-- Data shown --
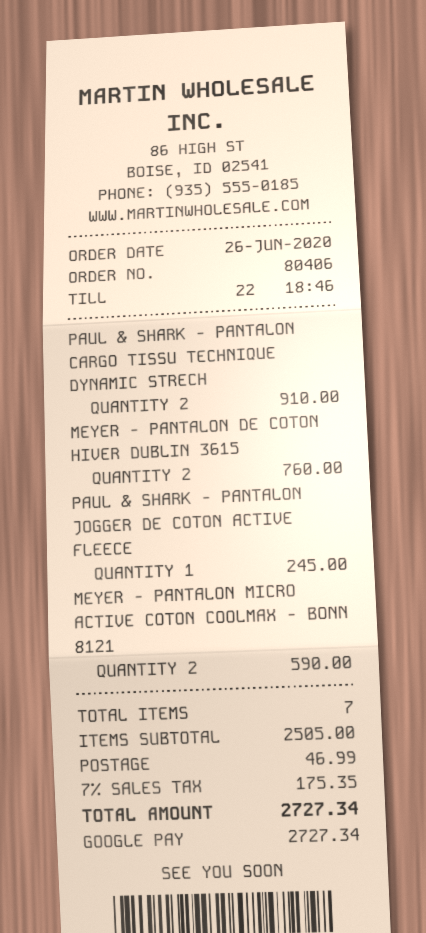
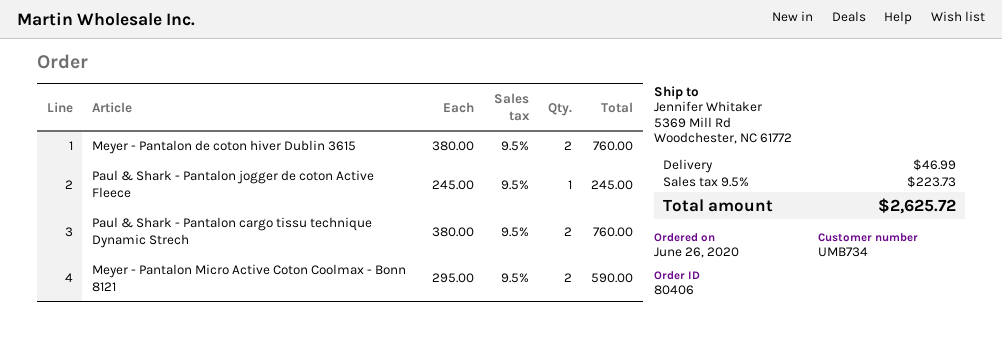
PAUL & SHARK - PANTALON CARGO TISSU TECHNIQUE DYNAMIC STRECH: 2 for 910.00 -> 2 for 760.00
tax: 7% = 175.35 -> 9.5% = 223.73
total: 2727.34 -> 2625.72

--

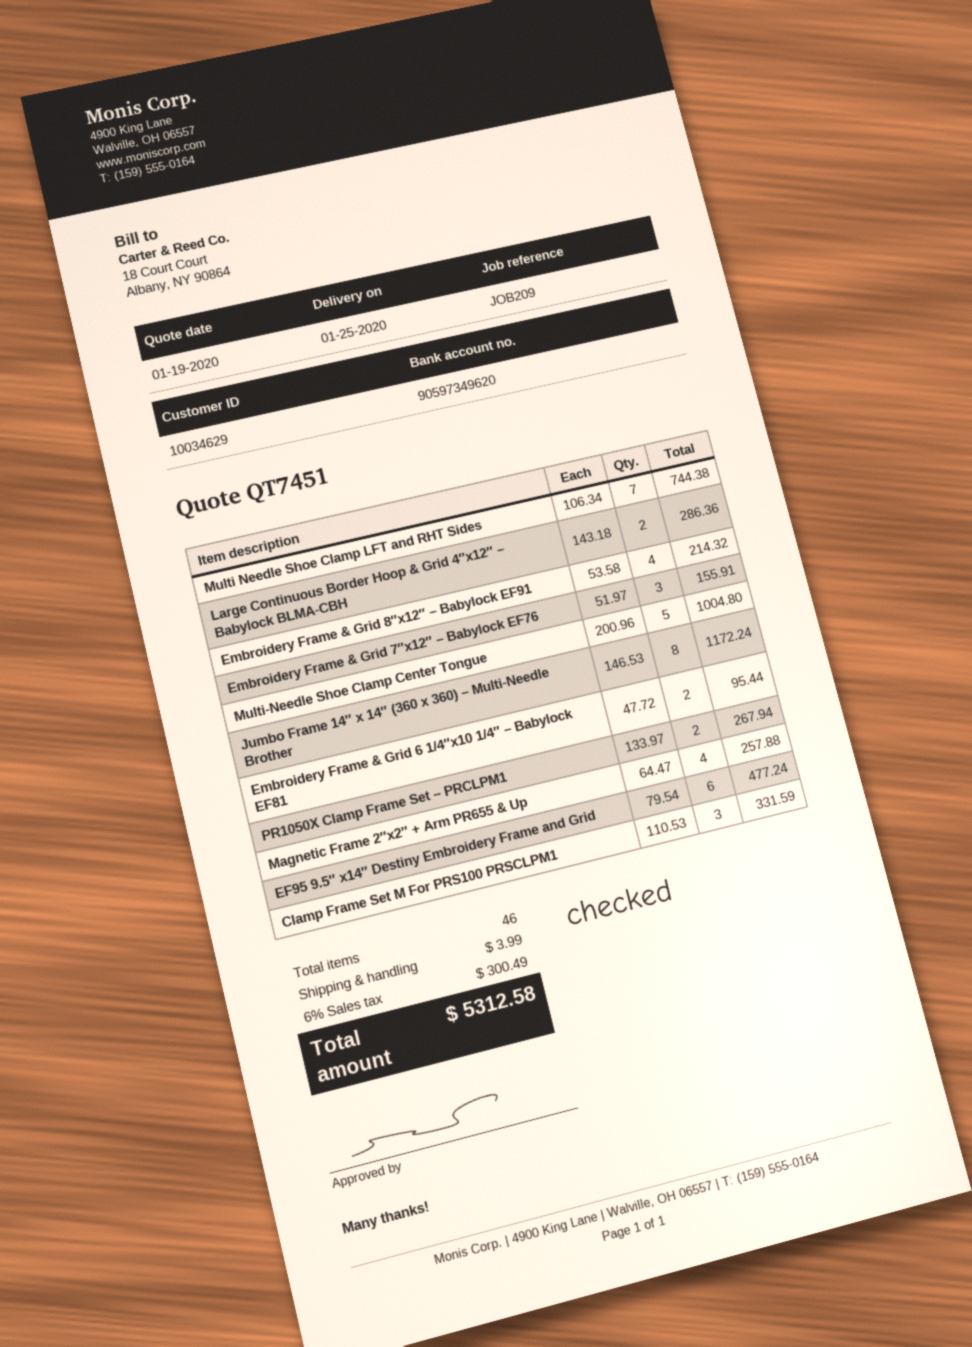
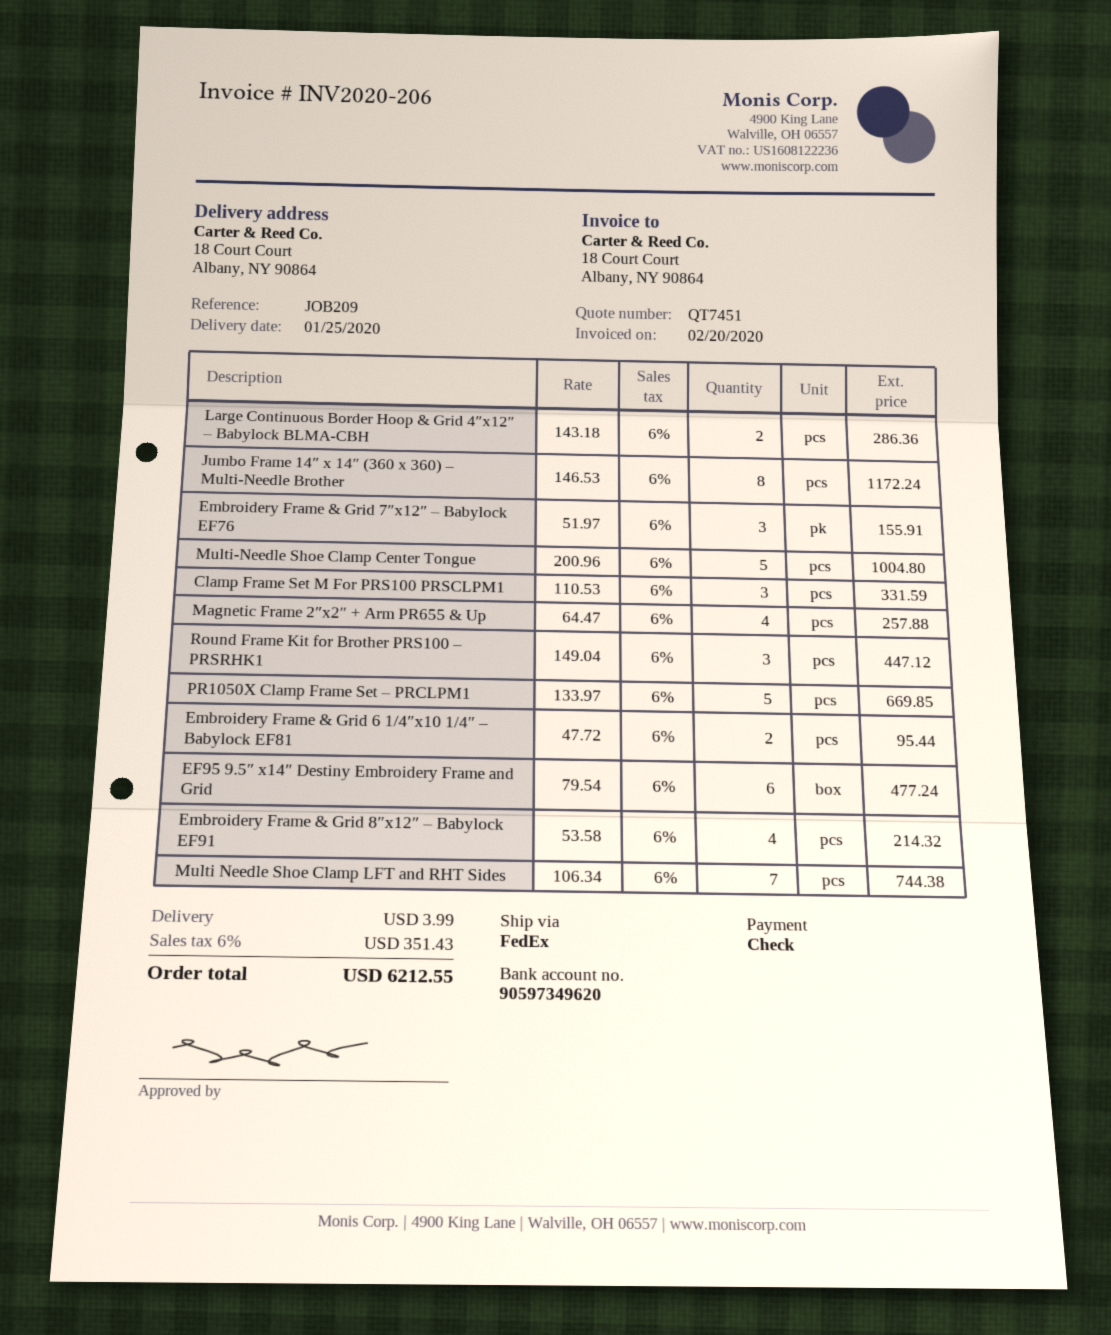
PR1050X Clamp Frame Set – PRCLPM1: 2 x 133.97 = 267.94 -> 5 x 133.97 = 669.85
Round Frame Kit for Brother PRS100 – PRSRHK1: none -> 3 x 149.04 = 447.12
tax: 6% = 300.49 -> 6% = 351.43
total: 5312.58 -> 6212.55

==

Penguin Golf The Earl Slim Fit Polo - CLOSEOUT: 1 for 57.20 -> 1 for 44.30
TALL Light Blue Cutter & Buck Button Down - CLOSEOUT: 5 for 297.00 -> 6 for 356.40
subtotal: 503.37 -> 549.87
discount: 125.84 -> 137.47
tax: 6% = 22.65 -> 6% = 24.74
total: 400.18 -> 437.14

-- Work request --
Repeat the entries above verbatim, but only from the line that has "PAUL & SHARK" down to the line that has "total: 2727.34 -> 2625.72", inclusive.

-- Exercise answer --
PAUL & SHARK - PANTALON CARGO TISSU TECHNIQUE DYNAMIC STRECH: 2 for 910.00 -> 2 for 760.00
tax: 7% = 175.35 -> 9.5% = 223.73
total: 2727.34 -> 2625.72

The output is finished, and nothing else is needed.